いなくなったガトーの空間をみてパントは呆れたように溜息をつく。
「やっぱりガトー殿も『人間程度』の滅亡に左右されるか」
パントの言葉にカナスも片眼鏡をあげながら口を開く。
「こうなると『エンド』の復活をもって魔術の深淵に至る、という発想には同調した母さんが特殊な気がしますね」
「だが、結局はニイメ様も『人間程度』の滅亡を重く思って私たちの提案を断った。こうなるとガトー殿とニイメ様が繋がる可能性もあるんじゃないのかい?」
パントの言葉に俺はフードを被りなおしながら口を開く。
「放っておけ」
「いいんですか?」
カナスの言葉に俺は笑みを浮かべながら言葉を続けた。
「あの二人だけで何ができるんだ?」
ガトー
ついに実装された大賢者様。名前ネタで速攻でギムレーで絡まれたり、三マッドの三マッドっぷりをみせつけられた正義の大賢者
召喚士
リンちゃんとフィオーラがいても機会があれば人類を滅ぼそうとする系主人公(そして嫁’sにしばかれる
パント
全世界が消滅しても愛する妻と子供達の安全は確保している
カナス
実はそのマッドっぷりから烈火世界から追放されている男
ニイメ
カナスの母親。魔術の深淵はみたいけど人類滅ぼすのはやりすぎ、という正論を最初に三マッドにぶつけた婆
ギムレー
新しい英雄がガトーと聞いてオタク魂が爆発した同人作家ギムレー先生
大禁呪・エデン
発動すると全世界(並行世界も含む)が消滅する
そんな感じでガトー編です。
最初はギムレーの0083ネタだけのつもりが「そういえばガトーって魔術の腕だけで神様か。それ三マッドが放っておかないよな」となった結果、正義の大賢者・ガトーに目覚めました。

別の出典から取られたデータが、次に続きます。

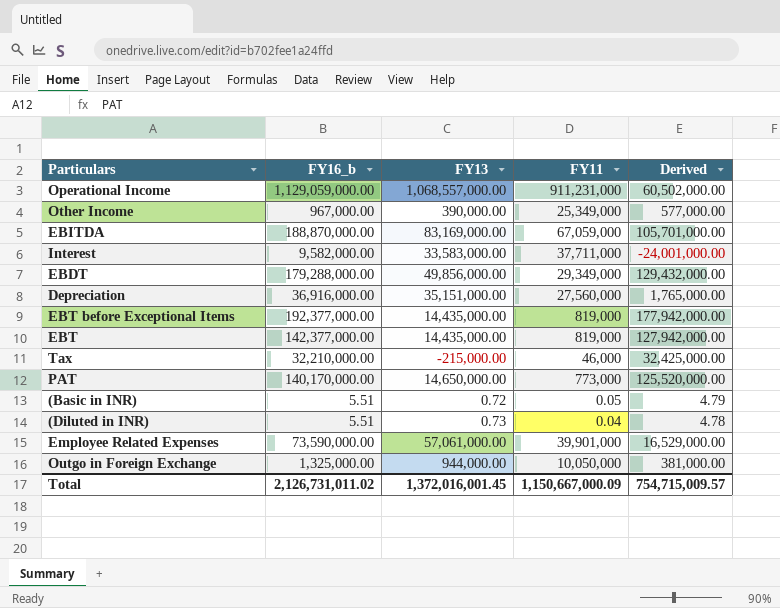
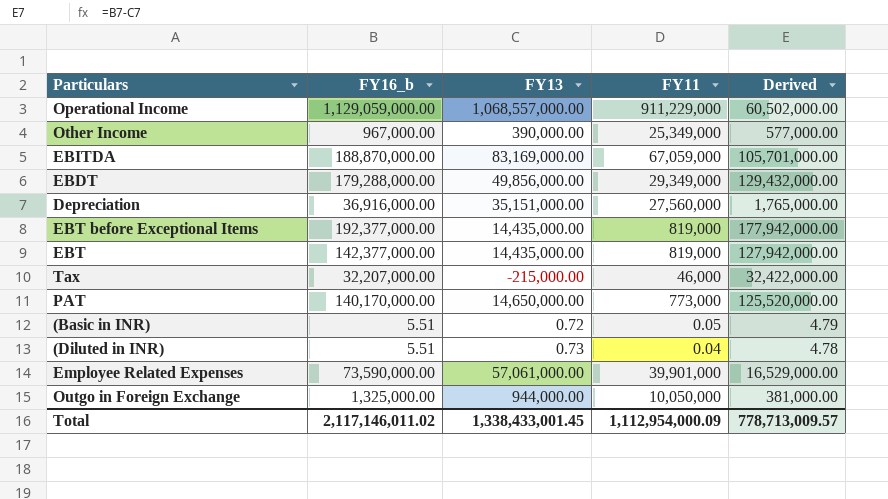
row Interest: 9,582,000.00 | 33,583,000.00 | 37,711,000 | -24,001,000.00 -> none
Operational Income | FY11: 911,231,000 -> 911,229,000
Tax | FY16_b: 32,210,000.00 -> 32,207,000.00
Tax | Derived: 32,425,000.00 -> 32,422,000.00
Total | FY16_b: 2,126,731,011.02 -> 2,117,146,011.02
Total | FY13: 1,372,016,001.45 -> 1,338,433,001.45
Total | FY11: 1,150,667,000.09 -> 1,112,954,000.09
Total | Derived: 754,715,009.57 -> 778,713,009.57

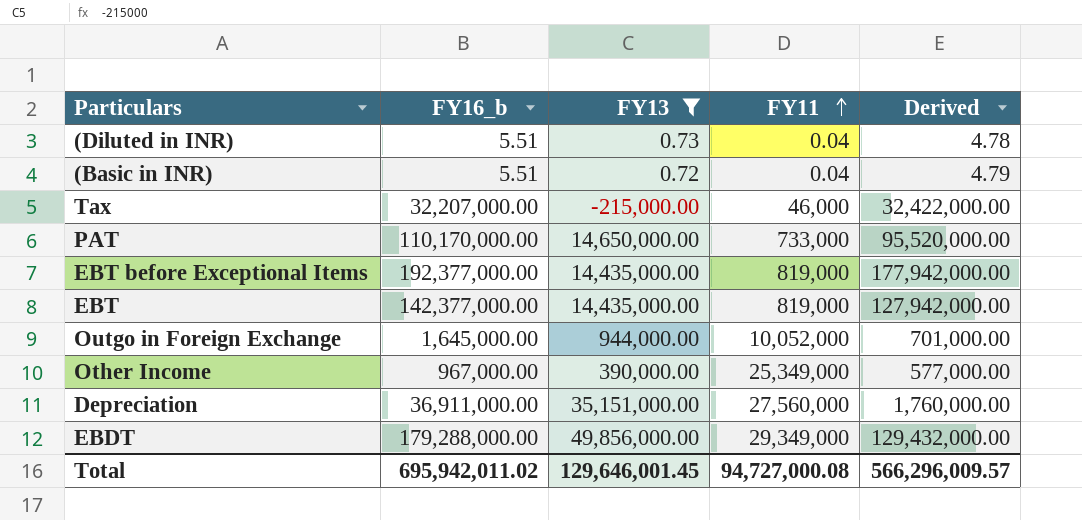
filter: none -> FY13 <= 49,856,000.00
row order: none -> FY11 ascending
(Basic in INR) | FY11: 0.05 -> 0.04
PAT | FY16_b: 140,170,000.00 -> 110,170,000.00
PAT | FY11: 773,000 -> 733,000
PAT | Derived: 125,520,000.00 -> 95,520,000.00
Outgo in Foreign Exchange | FY16_b: 1,325,000.00 -> 1,645,000.00
Outgo in Foreign Exchange | FY11: 10,050,000 -> 10,052,000
Outgo in Foreign Exchange | Derived: 381,000.00 -> 701,000.00
Depreciation | FY16_b: 36,916,000.00 -> 36,911,000.00
Depreciation | Derived: 1,765,000.00 -> 1,760,000.00
Total | FY16_b: 2,117,146,011.02 -> 695,942,011.02
Total | FY13: 1,338,433,001.45 -> 129,646,001.45
Total | FY11: 1,112,954,000.09 -> 94,727,000.08
Total | Derived: 778,713,009.57 -> 566,296,009.57

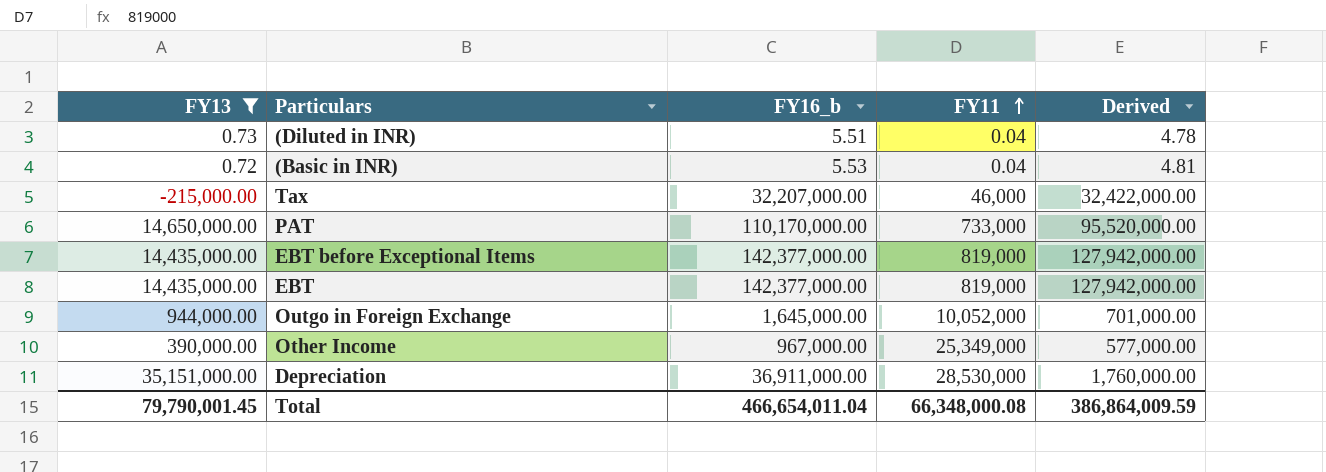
column FY13 | position: 3 -> 1
row EBDT: 179,288,000.00 | 49,856,000.00 | 29,349,000 | 129,432,000.00 -> none
(Basic in INR) | FY16_b: 5.51 -> 5.53
(Basic in INR) | Derived: 4.79 -> 4.81
EBT before Exceptional Items | FY16_b: 192,377,000.00 -> 142,377,000.00
EBT before Exceptional Items | Derived: 177,942,000.00 -> 127,942,000.00
Depreciation | FY11: 27,560,000 -> 28,530,000
Total | FY13: 129,646,001.45 -> 79,790,001.45
Total | FY16_b: 695,942,011.02 -> 466,654,011.04
Total | FY11: 94,727,000.08 -> 66,348,000.08
Total | Derived: 566,296,009.57 -> 386,864,009.59

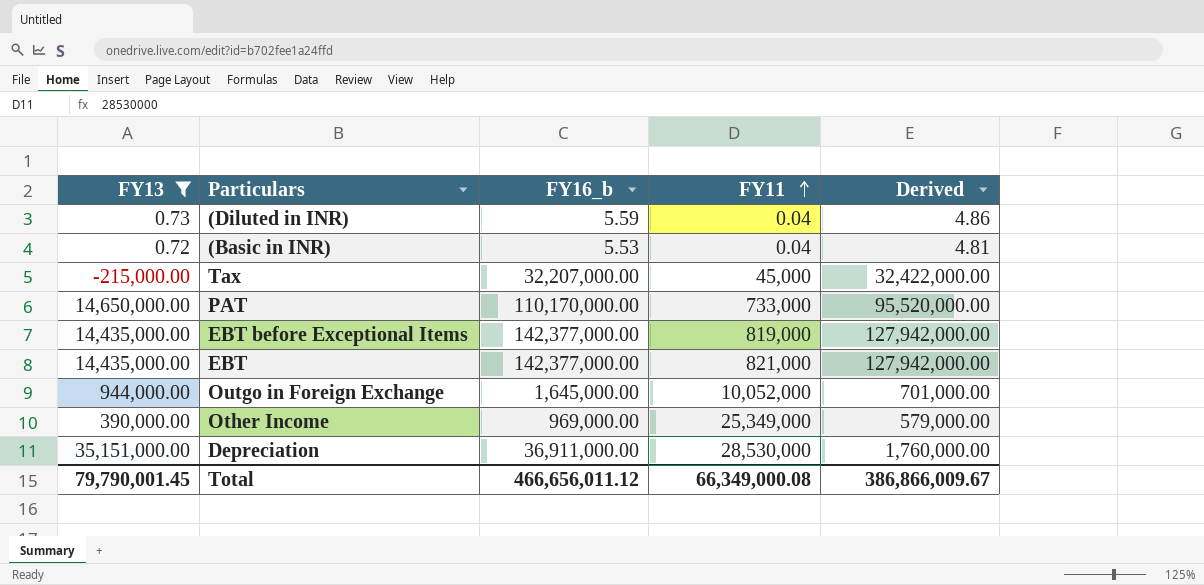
(Diluted in INR) | FY16_b: 5.51 -> 5.59
(Diluted in INR) | Derived: 4.78 -> 4.86
Tax | FY11: 46,000 -> 45,000
EBT | FY11: 819,000 -> 821,000
Other Income | FY16_b: 967,000.00 -> 969,000.00
Other Income | Derived: 577,000.00 -> 579,000.00
Total | FY16_b: 466,654,011.04 -> 466,656,011.12
Total | FY11: 66,348,000.08 -> 66,349,000.08
Total | Derived: 386,864,009.59 -> 386,866,009.67

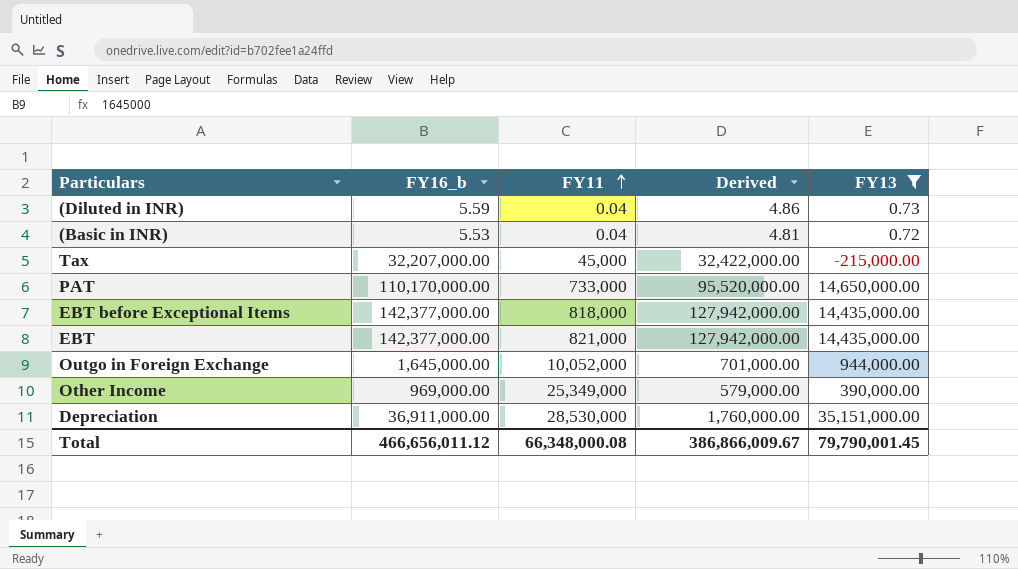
column FY13 | position: 1 -> 5
EBT before Exceptional Items | FY11: 819,000 -> 818,000
Total | FY11: 66,349,000.08 -> 66,348,000.08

今後はきっと三マッドの野望を挫くために活躍してくれるでしょう(投げっぱなし)
そして実はすり抜けでやってきていたニイメばあちゃんも(名前だけ)登場。こちらも狂った末に世界から追放された息子と違ってまともだった模様
そして明かされる三マッドの野望。「魔術の深淵の前には人類の滅亡とか些事だよね!!」を地でいく方々。